On Thu, Jun 29, 2017 at 03:49:05PM -0400, Jeff Mahoney wrote:
> On 6/29/17 3:21 PM, Omar Sandoval wrote:
> > On Thu, Jun 22, 2017 at 09:51:47AM -0400, jeffm@suse.com wrote:
> >> From: Jeff Mahoney <jeffm@suse.com>
> >>
> >> In a heavy write scenario, we can end up with a large number of pinned bytes.
> >> This can translate into (very) premature ENOSPC because pinned bytes
> >> must be accounted for when allowing a reservation but aren't accounted for
> >> when deciding whether to create a new chunk.
> >>
> >> This patch adds the accounting to should_alloc_chunk so that we can
> >> create the chunk.
> > 
> > Hey, Jeff,
> 
> Hi Omar -
> 
> > Does this fix your ENOSPC problem on a fresh filesystem? I just tracked
> 
> No, it didn't.  It helped somewhat, but we were still hitting it
> frequently.  What did help was reverting "Btrfs: skip commit transaction
> if we don't have enough pinned bytes" (not upstream yet, on the list).
> 
> > down an ENOSPC issue someone here reported when doing a btrfs send to a
> > fresh filesystem and it sounds a lot like your issue: metadata
> > bytes_may_use shoots up but we don't allocate any chunks for it. I'm not
> > seeing how including bytes_pinned will help for this case. We won't have
> > any pinned bytes when populating a new fs, right?
> 
> Our test environment is just installing the OS.  That means lots of
> creates, writes, and then renames, so there's a fair amount of metadata
> churn that results in elevated pinned_bytes.  Rsync can cause the same
> workload pretty easily too.  Nikolay was going to look into coming up
> with a configuration for fsstress that would emulate it.
> 
> > I don't have a good solution. Allocating chunks based on bytes_may_use
> > is going to way over-allocate because of our worst-case estimations. I'm
> > double-checking now that the flusher is doing the right thing and not
> > missing anything. I'll keep digging, just wanted to know if you had any
> > thoughts.
> 
> My suspicion is that it all just happens to work and that there are
> several bugs working together that approximate a correct result.  My
> reasoning is that the patch I referenced above is correct.  The logic in
> may_commit_transaction is inverted and causing a ton of additional
> transaction commits.  I think that having the additional transaction
> commits is serving to free pinned bytes more quickly so things just work
> for the most part and pinned bytes doesn't play as much of a role.  But
> once the transaction count comes down, that pinned bytes count gets
> elevated and becomes more important.  I think it should be taken into
> account to determine whether committing a transaction early will result
> in releasing enough space to honor the reservation without allocating a
> new chunk.  If the answer is yes, flush it.  If no, there's no point in
> flushing it now, so just allocate the chunk and move on.
> 
> The big question is where this 80% number comes into play.
> 
> There is a caveat here: almost all of our testing has been on 4.4 with a
> bunch of these patches backported.  I believe the same issue will still
> be there on mainline, but we're in release crunch mode and I haven't had
> a chance to test more fully.
> 
> -Jeff

Jeff, can you try this and see if it helps?
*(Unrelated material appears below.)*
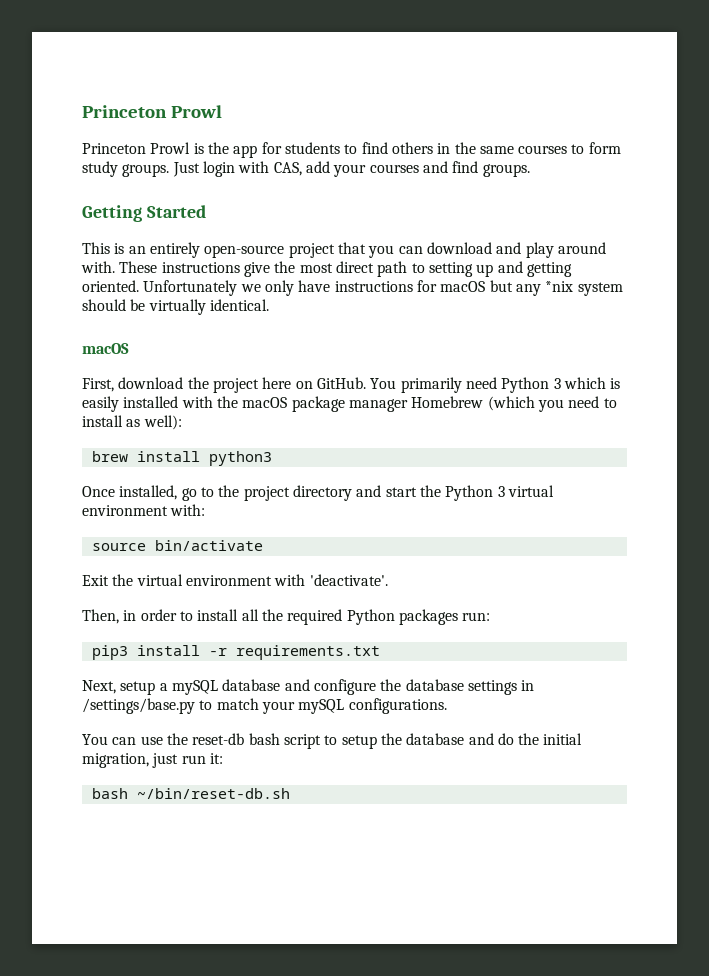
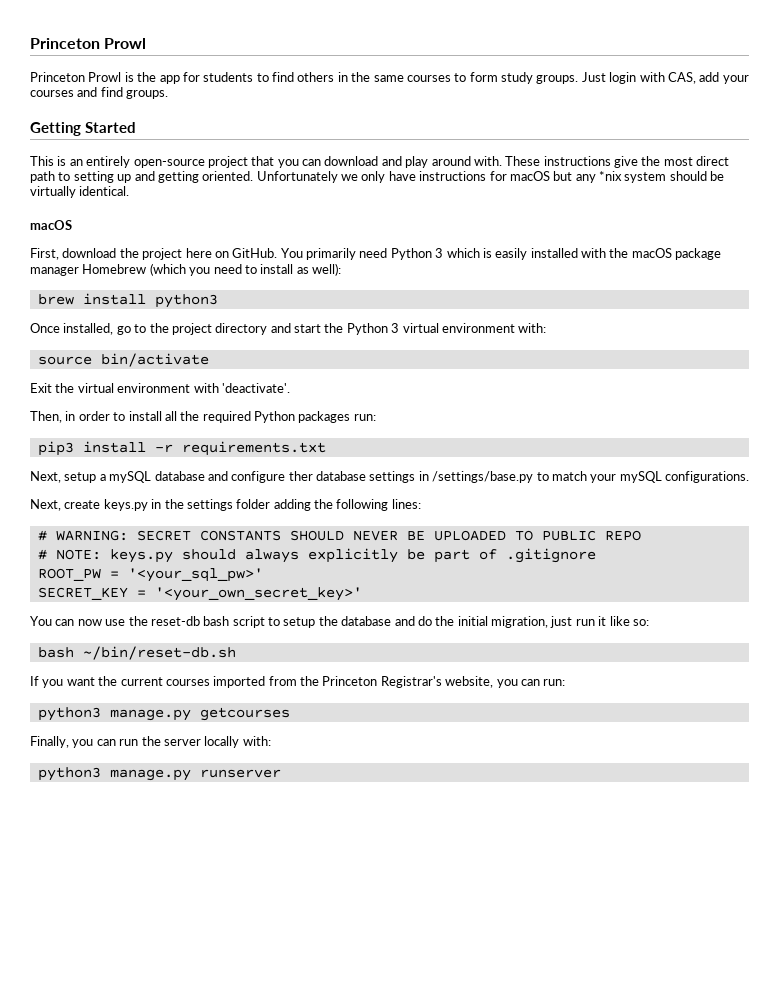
[380,679,402,691] the -> [288,471,313,481] ther
(447, 706) none -> [30,499,421,511] [37,530,641,541] [37,548,596,563] [37,568,263,582] [37,587,362,601] // Next, create keys.py in the settings folder adding the following lines: // # WARNING: SECRET CONSTANTS SHOULD NEVER BE UPLOADED TO PUBLIC REPO // # NOTE: keys.py should always explicitly be part of .gitignore // ROOT_PW = '<your_sql_pw>' // SECRET_KEY = '<your_own_secret_key>'
(137, 741) none -> [77,619,102,626] now
[209,753,223,764] it: -> [598,616,649,626] it like so:
(290, 793) none -> [30,676,566,688] [37,707,290,721] [30,736,271,748] [37,767,281,781] // If you want the current courses imported from the Princeton Registrar's website, you can run: // python3 manage.py getcourses // Finally, you can run the server locally with: // python3 manage.py runserver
In my test case, it looks like what's happening is that most of the
metadata reservation we have comes from delalloc extents. When someone
comes along that isn't allowed to overcommit anymore, they queue up
their ticket and kick the flusher. Then the flusher comes along and
flushes a little bit of delalloc and sees "oh, we can overcommit now,
we're good", but it still didn't free enough to actually fulfill the
ticket, so the guy waiting still gets an ENOSPC.
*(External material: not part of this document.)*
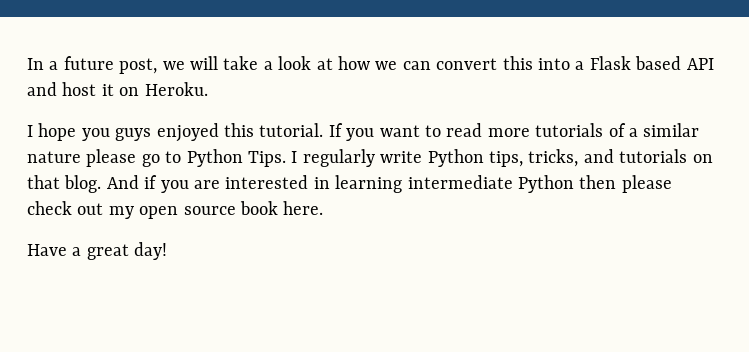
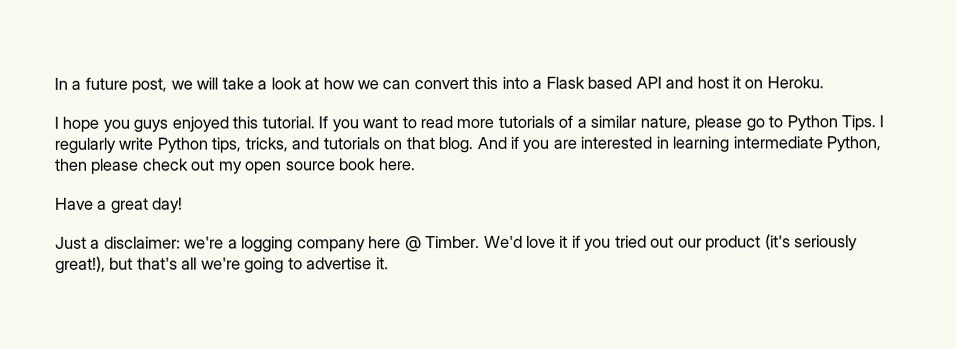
[27,151,81,163] nature -> [639,115,691,130] nature,
[518,175,574,193] Python -> [826,136,882,153] Python,
(168, 251) none -> [55,234,859,253] [55,256,389,274] // Just a disclaimer: we're a logging company here @ Timber. We'd love it if you tried out our product (it's seriously great!), but that's all we're going to advertise it.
This fixes it for my reproducer, but I need to put together a smaller
test case.
---
To unsubscribe from this list: send the line "unsubscribe linux-btrfs" in
the body of a message to majordomo@vger.kernel.org
More majordomo info at  http://vger.kernel.org/majordomo-info.html

diff --git a/fs/btrfs/extent-tree.c b/fs/btrfs/extent-tree.c
index 33d979e9ea2a..83eecd33ad96 100644
--- a/fs/btrfs/extent-tree.c
+++ b/fs/btrfs/extent-tree.c
@@ -4776,10 +4776,6 @@ static void shrink_delalloc(struct btrfs_root *root, u64 to_reclaim, u64 orig,
 		else
 			flush = BTRFS_RESERVE_NO_FLUSH;
 		spin_lock(&space_info->lock);
-		if (can_overcommit(root, space_info, orig, flush)) {
-			spin_unlock(&space_info->lock);
-			break;
-		}
 		if (list_empty(&space_info->tickets) &&
 		    list_empty(&space_info->priority_tickets)) {
 			spin_unlock(&space_info->lock);